GEO Group spokesman Pablo E. Paez replied in an email that “the GEO Group has never directly or indirectly lobbied or advocated to influence immigration policy.”
These claims of a hands-off approach to immigration policy debates have been called into question in the past, however. A 2010 investigation by NPR found that CCA had participated in a “quiet, behind-the-scenes effort to help draft and pass” the controversial Arizona law that allowed police to demand papers from individuals who were suspected of being undocumented immigrants and lock up those who failed to provide them. Most of that law has since been struck down by the Supreme Court.
When asked whether CCA had lobbied Sen. Alexander regarding immigration enforcement or reform, Alexander spokesman Jim Jeffries replied in an email: “Corrections Corporation of America is an important Tennessee company. Sen. Alexander and his staff have hundreds of conversations a week with his constituents and he believes they are entitled not to have those conversations publicly reported.” (Throughout his career, Alexander has enjoyed close ties to CCA: his former special assistant, Charles L. Overby, sits on CCA’s board. And his wife, Honey, made an early $5,000 investment in CCA in the first part of a transaction that later came under scrutiny.)

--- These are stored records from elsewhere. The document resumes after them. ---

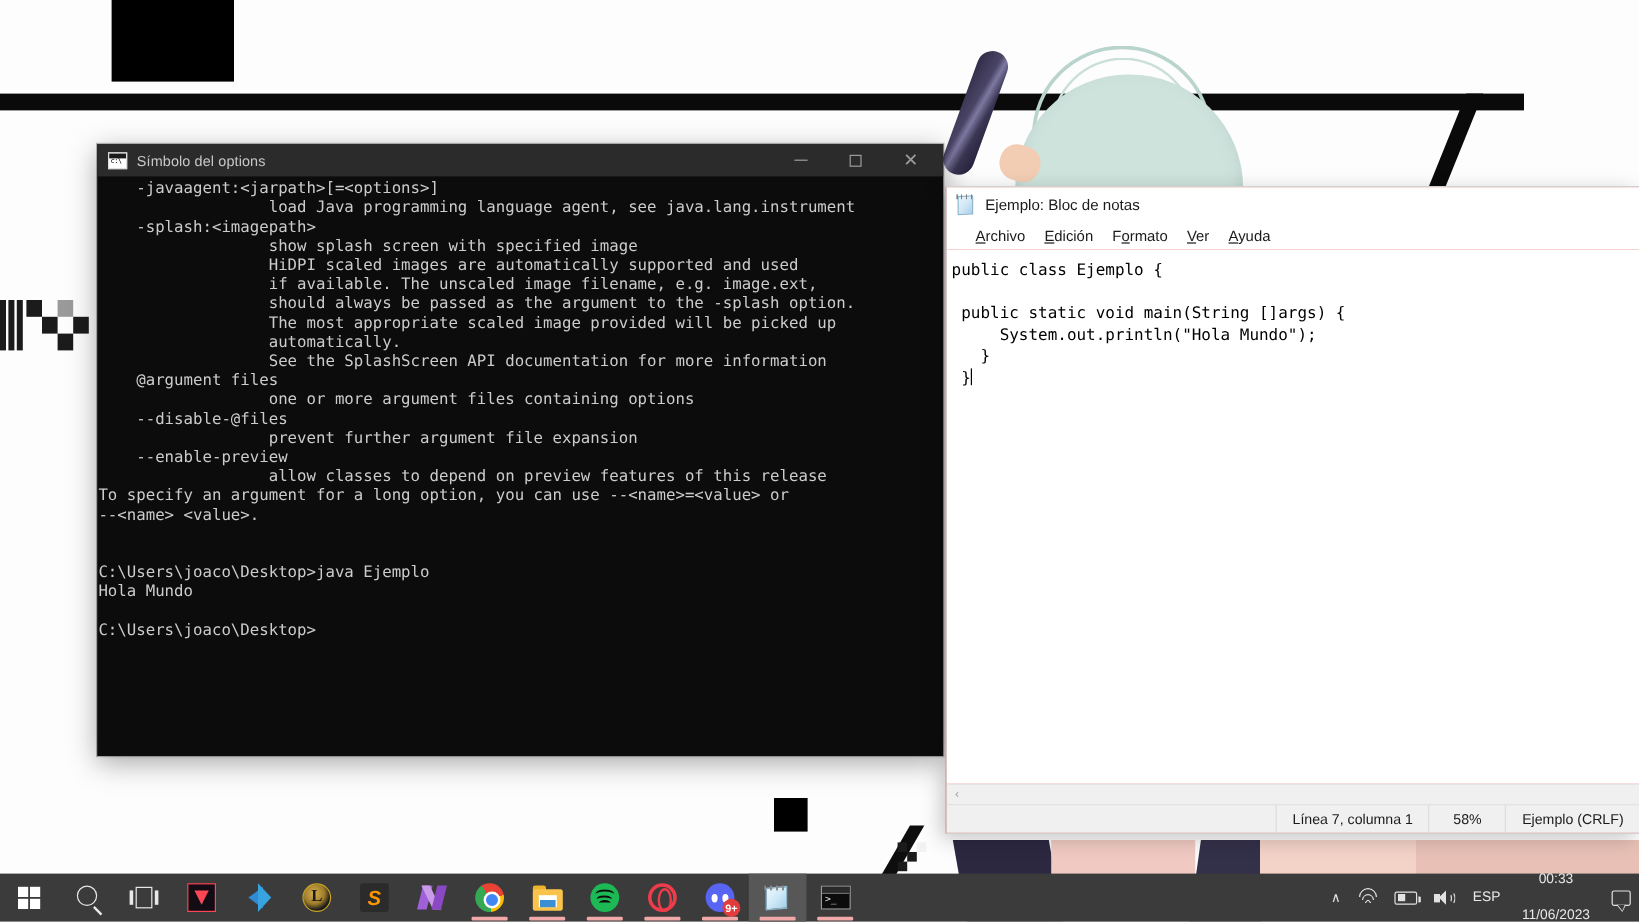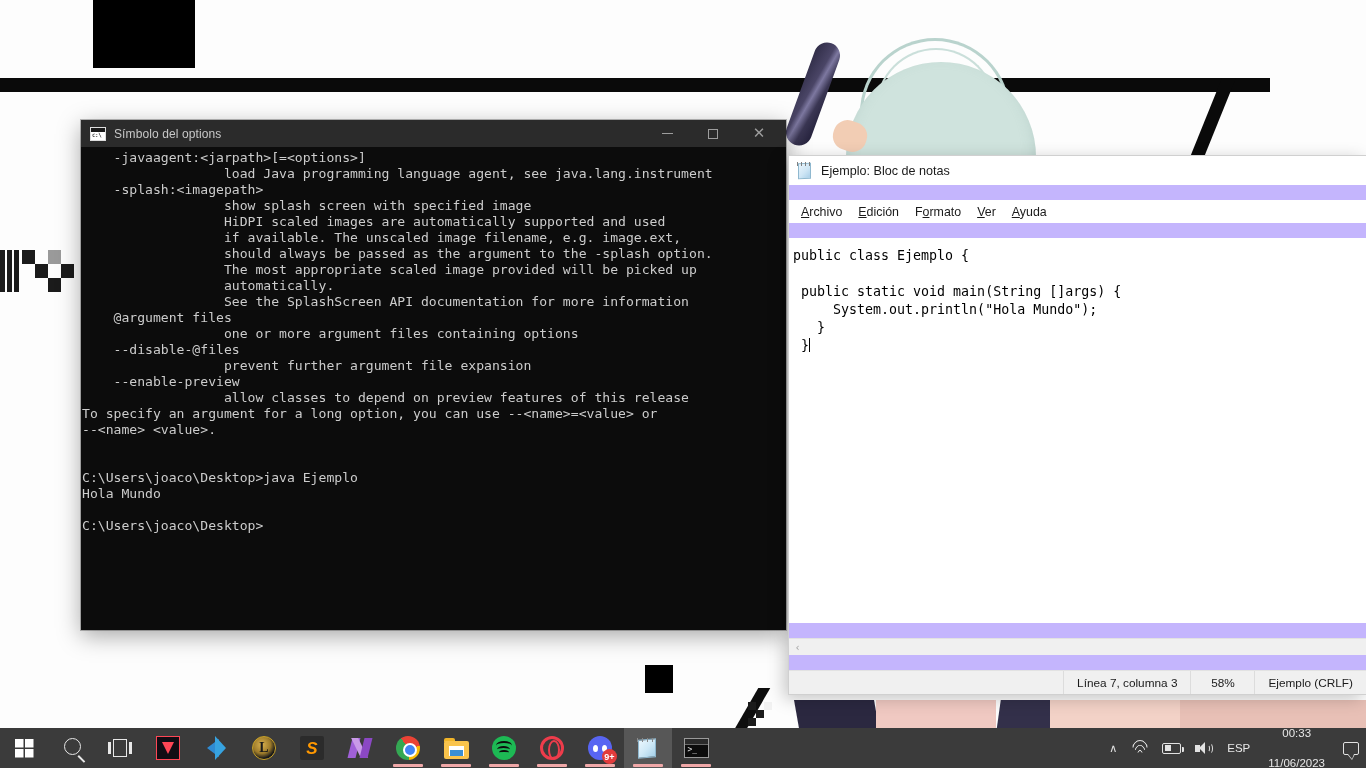--- a/index.html
+++ b/index.html
@@ -131,10 +131,10 @@
   
   #notepad-window {
     position:absolute; left:788px; top:155px; width:578px; height:540px;
-    background:#c4b5fd;
+    background:#ef4444;
     border:1px solid #d0d0d0; border-right:none;
     box-shadow:-4px 4px 16px rgba(0,0,0,.22);
-    display:flex; flex-direction:column;gap:15px;
+    display:flex; flex-direction:column;
   }
   #np-titlebar {
     height:29px; background:#ffffff;

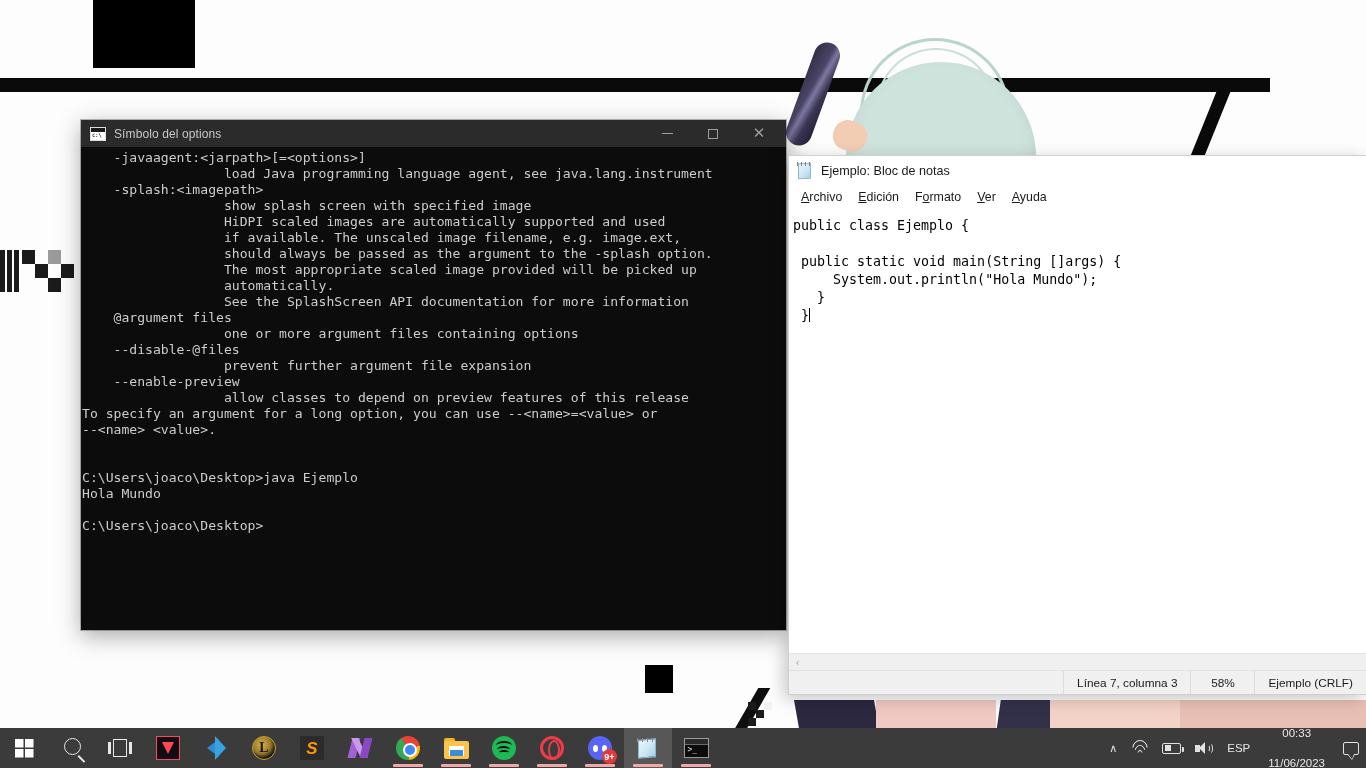--- a/index.html
+++ b/index.html
@@ -155,7 +155,7 @@
   }
   #np-title { font-size:12.6px; color:#1a1a1a; }
   #np-menubar {
-    height:23px; display:flex; align-items:center; padding-left:4px;
+    height:23px; display:flex; align-items:center; padding-left:16px;
     background:#ffffff; flex:none;
   }
   .np-menu {

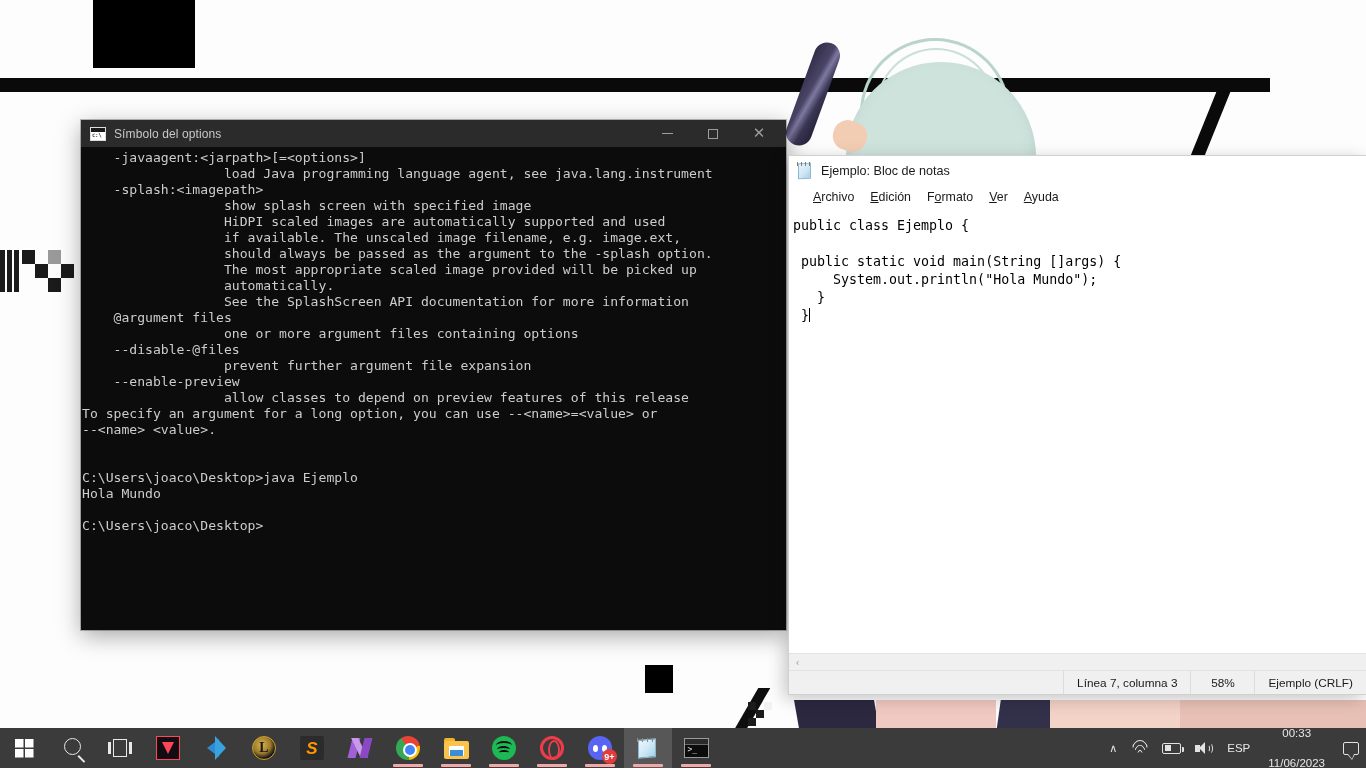--- a/index.html
+++ b/index.html
@@ -465,7 +465,7 @@
   </div>
 
   <div id="np-statusbar">
-    <div class="np-status-cell" id="np-status-line">Línea 7, columna 3</div>
+    <div class="np-status-cell" id="np-status-line">Línea 7, columna 1</div>
     <div class="np-status-cell" id="np-status-zoom">58%</div>
     <div class="np-status-cell" id="np-status-eol">Ejemplo (CRLF)</div>
   </div>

In reply to an inquiry about whether Sen. McCain had discussed either Operation Streamline or pending immigration reform proposals with CCA, McCain spokesman Brian Rogers replied that the enforcement program “will continue whether or not Congress passes comprehensive immigration reform. Senator McCain supports Operation Streamline because it works.”
A spokesperson for Sen. Corker said he was traveling overseas and unable to respond. Sen. Rubio’s office did not respond to email and telephone inquiries.
Impact of reform unclear
While the companies insist that they do not seek to shape immigration policy, the private prison industry has at times acknowledged its business could be affected by the reform debate. “Immigration reform laws which are currently a focus for legislators and politicians at the federal, state and local level also could materially adversely impact us,” the GEO Group declared in a 2011 SEC filing. And with the White House saying its goals for reform include “expanding alternatives to detention and reducing overall detention costs,” the limited media coverage so far has focused on potential losses for the industry. “Private prisons will get totally slammed by immigration reform,” read the headline on a Feb. 2 Business Insider piece.

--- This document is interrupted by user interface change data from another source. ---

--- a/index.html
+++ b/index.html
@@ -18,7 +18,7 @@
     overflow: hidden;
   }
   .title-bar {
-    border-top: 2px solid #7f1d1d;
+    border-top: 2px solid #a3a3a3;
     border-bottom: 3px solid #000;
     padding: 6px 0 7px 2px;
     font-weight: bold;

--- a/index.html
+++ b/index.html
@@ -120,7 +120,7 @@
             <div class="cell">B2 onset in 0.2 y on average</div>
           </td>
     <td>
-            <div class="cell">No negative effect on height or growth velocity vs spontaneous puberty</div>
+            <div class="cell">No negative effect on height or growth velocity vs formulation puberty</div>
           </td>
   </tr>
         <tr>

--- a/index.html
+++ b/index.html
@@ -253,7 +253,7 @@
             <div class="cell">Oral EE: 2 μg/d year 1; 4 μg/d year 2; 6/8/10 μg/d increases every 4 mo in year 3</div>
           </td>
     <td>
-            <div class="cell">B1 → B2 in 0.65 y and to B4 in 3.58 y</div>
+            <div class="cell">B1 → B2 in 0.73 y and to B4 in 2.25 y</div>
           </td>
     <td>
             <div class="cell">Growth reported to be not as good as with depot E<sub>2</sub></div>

While campaign contributions aren't chicken feed, inquiring minds would like to know which politicians, regardless of party, are backing today's increased immigration of welfare supported criminality, as well as profitably investing in the prison systems of CCA/GEO and GEO. For that matter, which politicians are backing today's perpetual increase of welfare supported, home grown criminality, while also profiting from the increased power and money needed to deal with the corollary increase of social hostility, criminal perpetrated financial losses and the increased expenses of detention.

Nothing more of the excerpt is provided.